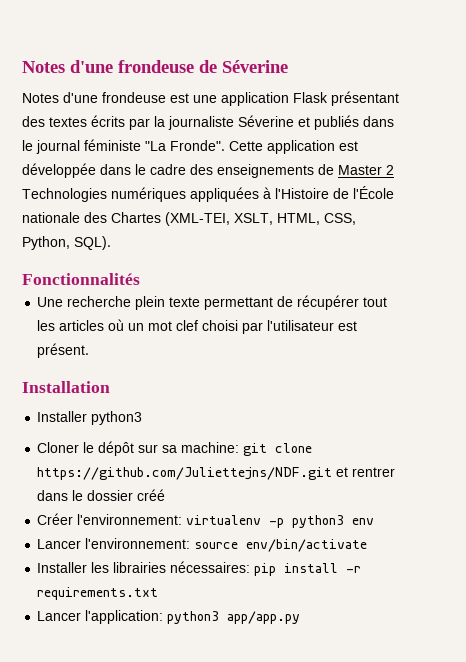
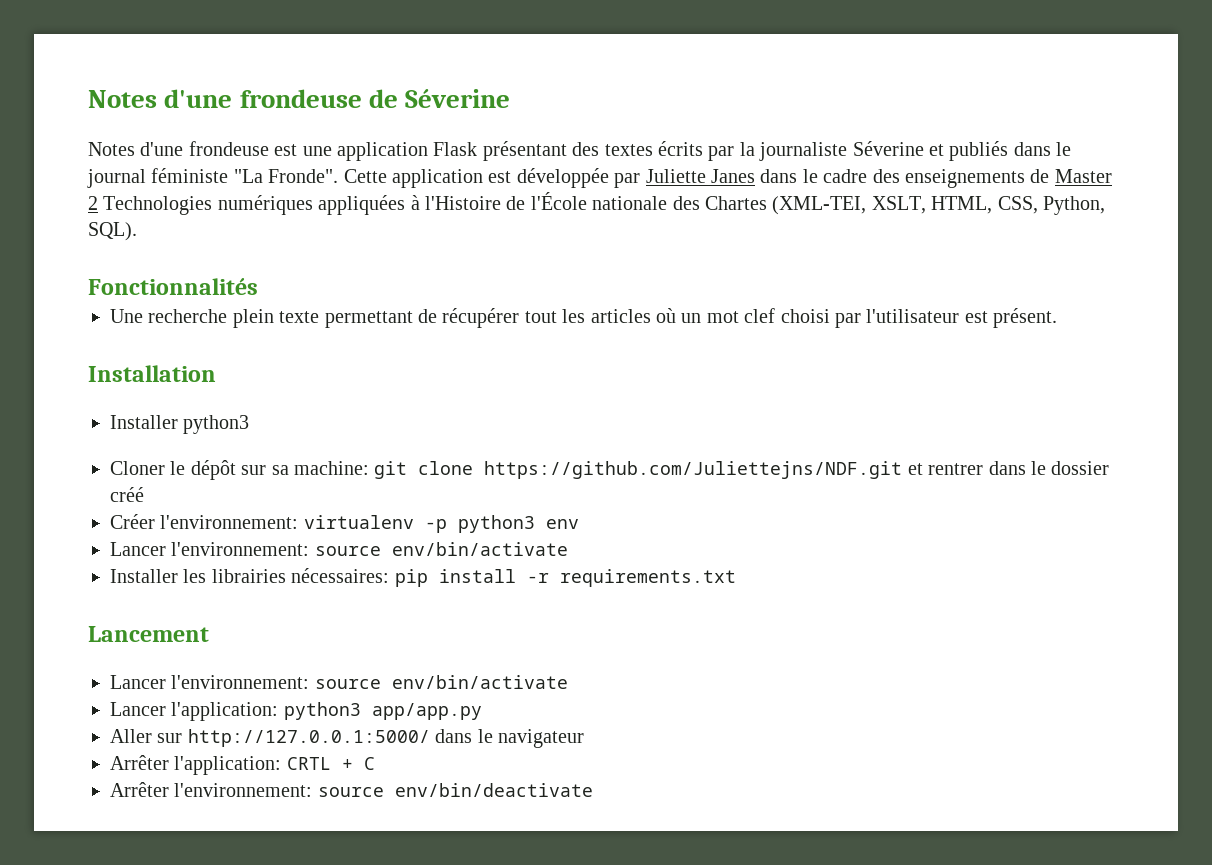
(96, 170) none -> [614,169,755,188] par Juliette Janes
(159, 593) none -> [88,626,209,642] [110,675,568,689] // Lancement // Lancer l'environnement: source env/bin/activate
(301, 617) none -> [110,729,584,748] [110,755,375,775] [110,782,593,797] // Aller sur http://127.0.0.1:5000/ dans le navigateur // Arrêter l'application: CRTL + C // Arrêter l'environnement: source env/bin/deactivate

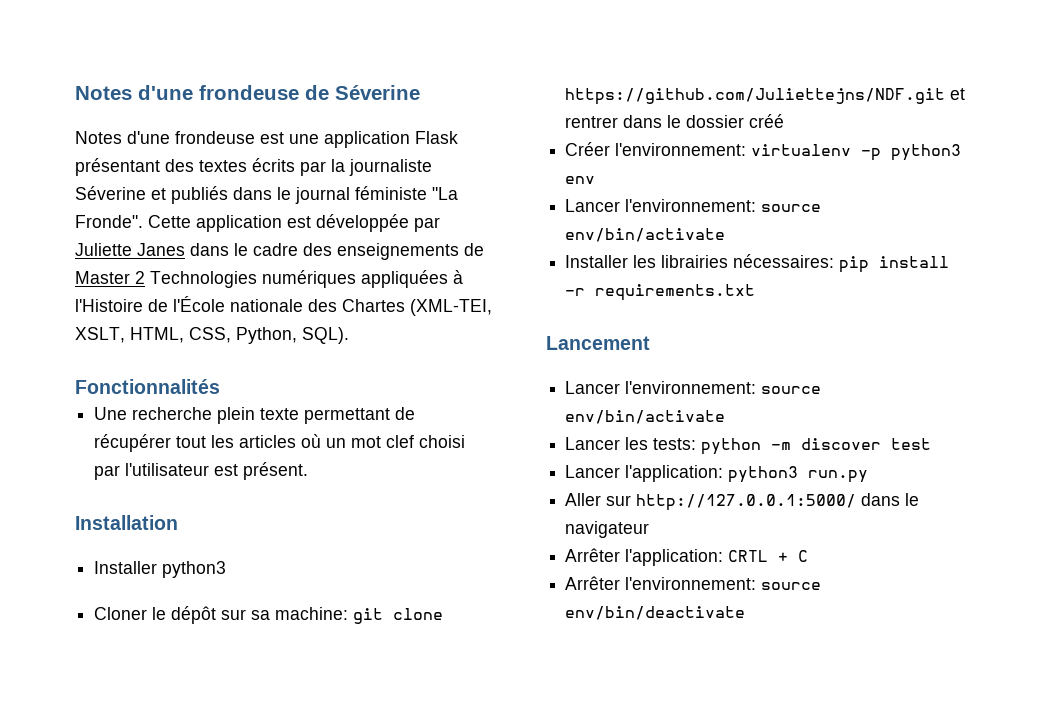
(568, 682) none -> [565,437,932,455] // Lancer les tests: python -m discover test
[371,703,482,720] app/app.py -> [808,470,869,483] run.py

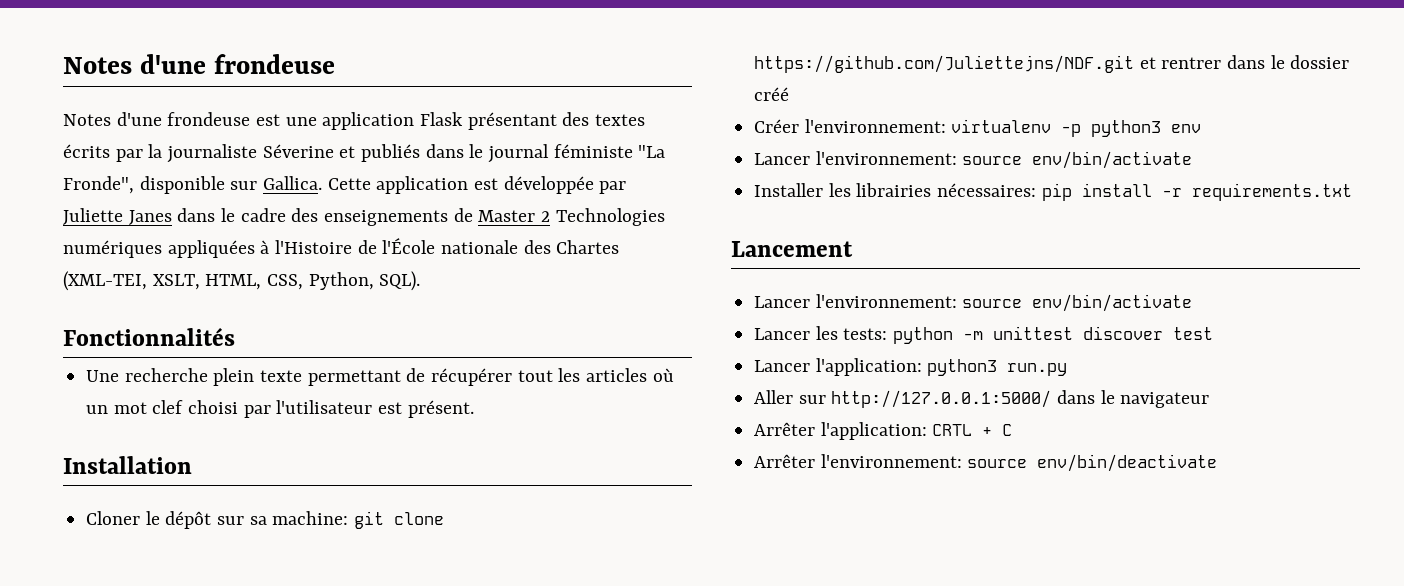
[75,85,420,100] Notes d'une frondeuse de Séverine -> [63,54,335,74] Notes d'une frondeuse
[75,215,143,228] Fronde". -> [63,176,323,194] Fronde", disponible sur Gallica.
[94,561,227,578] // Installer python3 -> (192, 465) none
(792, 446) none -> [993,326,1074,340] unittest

======

The task >>
Go through the listing and copy each line with the string "none".

Exercise answer >>
(96, 170) none -> [614,169,755,188] par Juliette Janes
(159, 593) none -> [88,626,209,642] [110,675,568,689] // Lancement // Lancer l'environnement: source env/bin/activate
(301, 617) none -> [110,729,584,748] [110,755,375,775] [110,782,593,797] // Aller sur http://127.0.0.1:5000/ dans le navigateur // Arrêter l'application: CRTL + C // Arrêter l'environnement: source env/bin/deactivate
(568, 682) none -> [565,437,932,455] // Lancer les tests: python -m discover test
[94,561,227,578] // Installer python3 -> (192, 465) none
(792, 446) none -> [993,326,1074,340] unittest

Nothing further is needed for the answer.